Project description:Barley (Hordeum vulgare) is an established model to study domestication of the Fertile Crescent cereals. Recent molecular data suggested that domesticated barley genomes consist of the ancestral blocks descending from multiple wild barley populations. However, the relationship between the mosaic ancestry patterns and the process of domestication itself remained unclear. To address this knowledge gap, we identified candidate domestication genes using selection scans based on targeted resequencing of 433 wild and domesticated barley accessions. We conducted phylogenetic, population structure, and ancestry analyses to investigate the origin of the domesticated barley haplotypes separately at the neutral and candidate domestication loci.
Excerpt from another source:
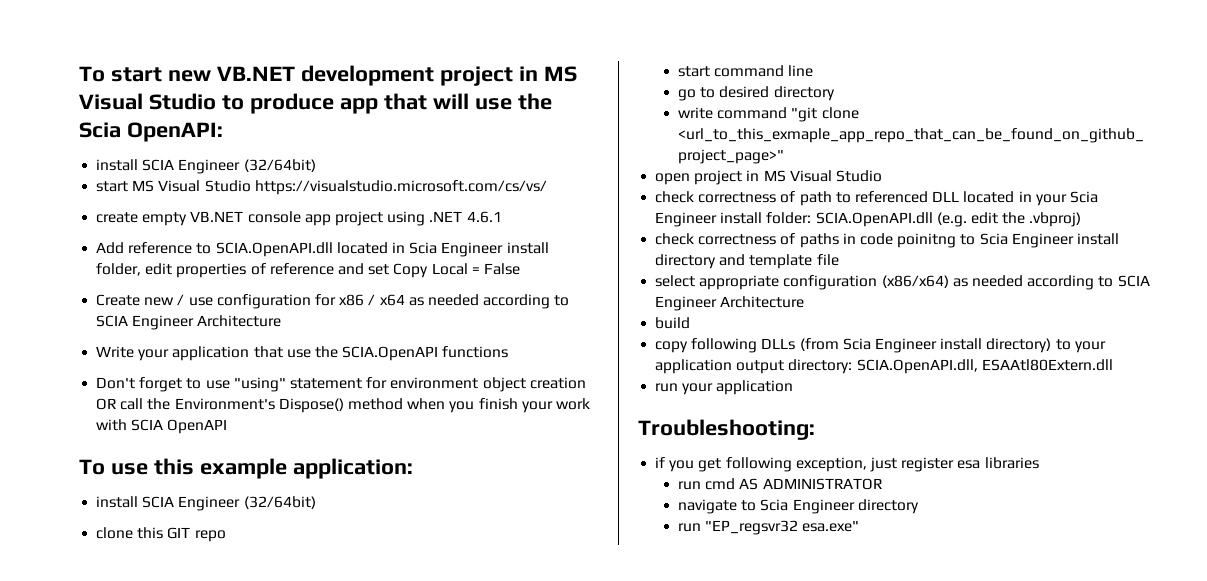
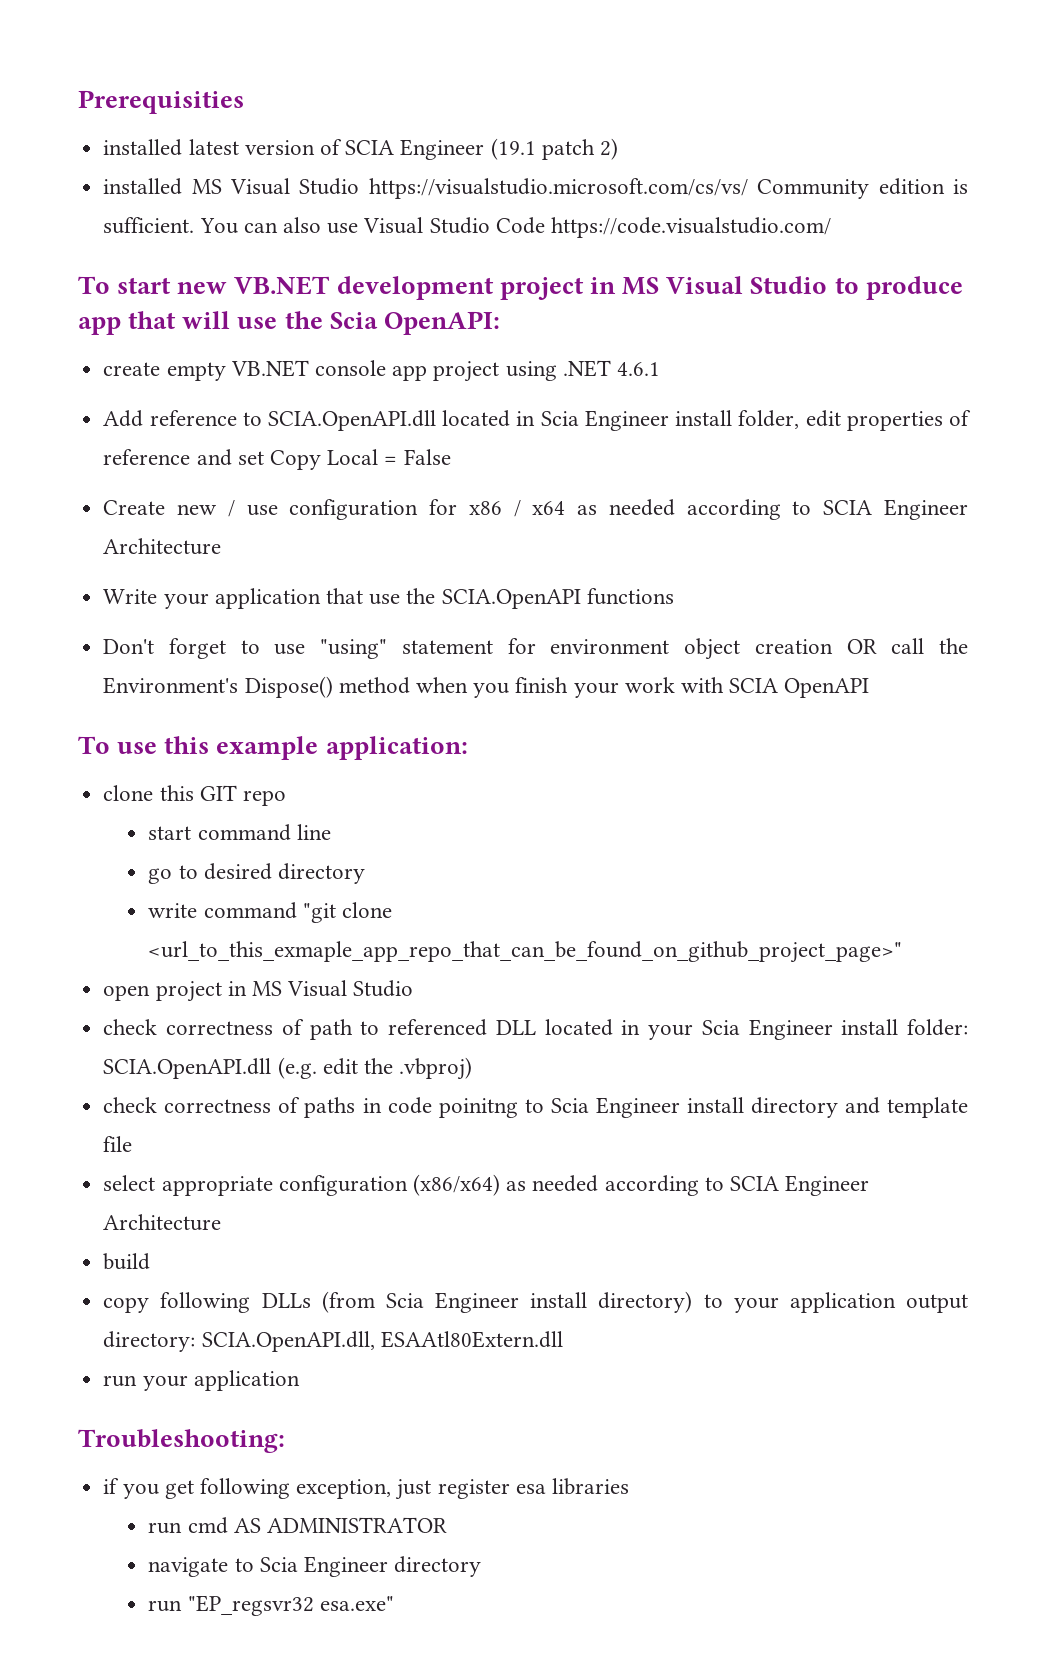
(79, 74) none -> [78,90,244,114] [103,138,618,160] [103,178,968,199] [103,217,831,238] Prerequisities // installed latest version of SCIA Engineer (19.1 patch 2) // installed MS Visual Studio https://visualstudio.microsoft.com/cs/vs/ Community edition is sufficient. You can also use Visual Studio Code https://code.visualstudio.com/ //
[96,159,316,174] [96,180,547,195] // install SCIA Engineer (32/64bit) // start MS Visual Studio https://visualstudio.microsoft.com/cs/vs/ -> (500, 323) none
[96,496,316,511] // install SCIA Engineer (32/64bit) -> (468, 748) none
We discovered multiple selective sweeps that occurred on all barley chromosomes during domestication in the background of several ancestral wild populations. The ancestry analyses demonstrated that, although the ancestral blocks of the domesticated barley genomes were descended from all over the Fertile Crescent, the candidate domestication loci originated specifically in its eastern and western parts. These findings provided the first molecular evidence implicating multiple wild or protodomesticated lineages in the process of barley domestication initiated in the Levantine and Zagros clusters of the origin of agriculture.